> **WORK TO COMPLETE**:
Output each entry below as it stands, leaving out every picture.

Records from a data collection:

- Opening Delimiter -

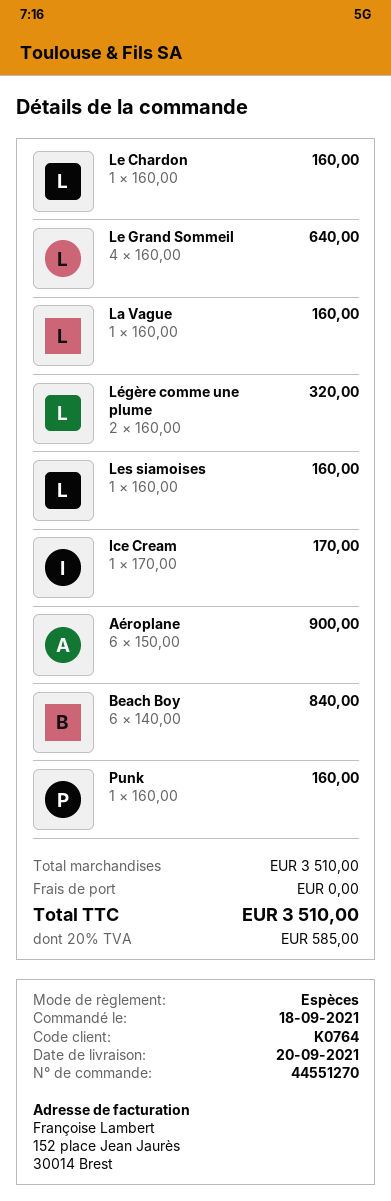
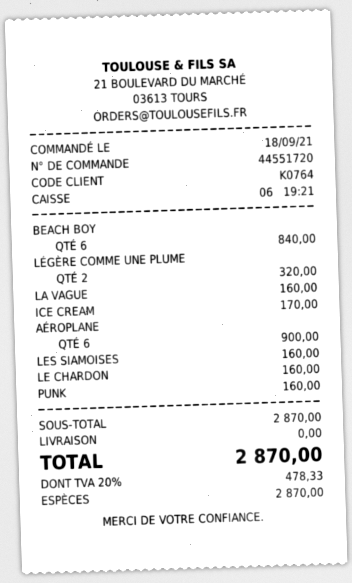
order number: 44551270 -> 44551720
Le Grand Sommeil: 4 for 640.00 -> none
subtotal: 3510.00 -> 2870.00
tax: 20% = 585.00 -> 20% = 478.33
total: 3510.00 -> 2870.00

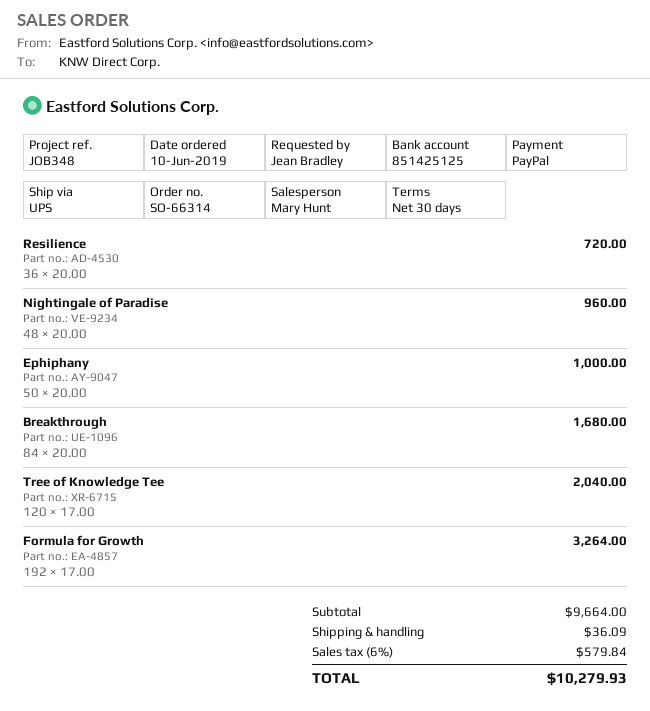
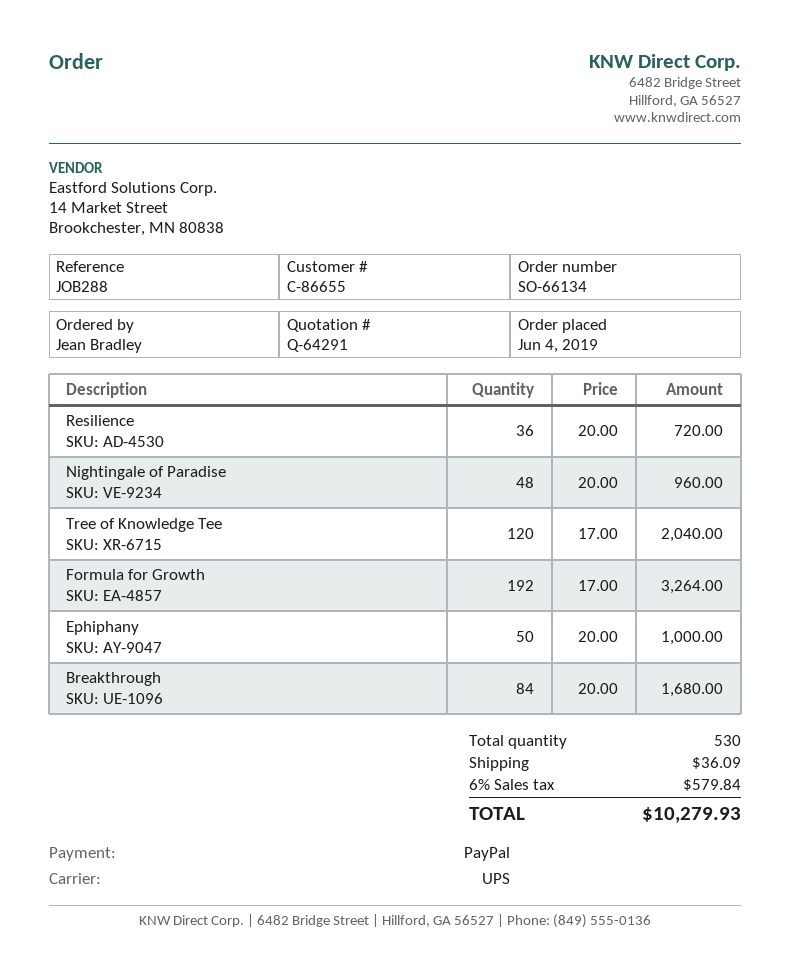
order number: SO-66314 -> SO-66134
order date: 2019-06-10 -> 2019-06-04
reference: JOB348 -> JOB288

- Closing Delimiter -

> **PROBLEM SOLUTION**:
order number: 44551270 -> 44551720
Le Grand Sommeil: 4 for 640.00 -> none
subtotal: 3510.00 -> 2870.00
tax: 20% = 585.00 -> 20% = 478.33
total: 3510.00 -> 2870.00

order number: SO-66314 -> SO-66134
order date: 2019-06-10 -> 2019-06-04
reference: JOB348 -> JOB288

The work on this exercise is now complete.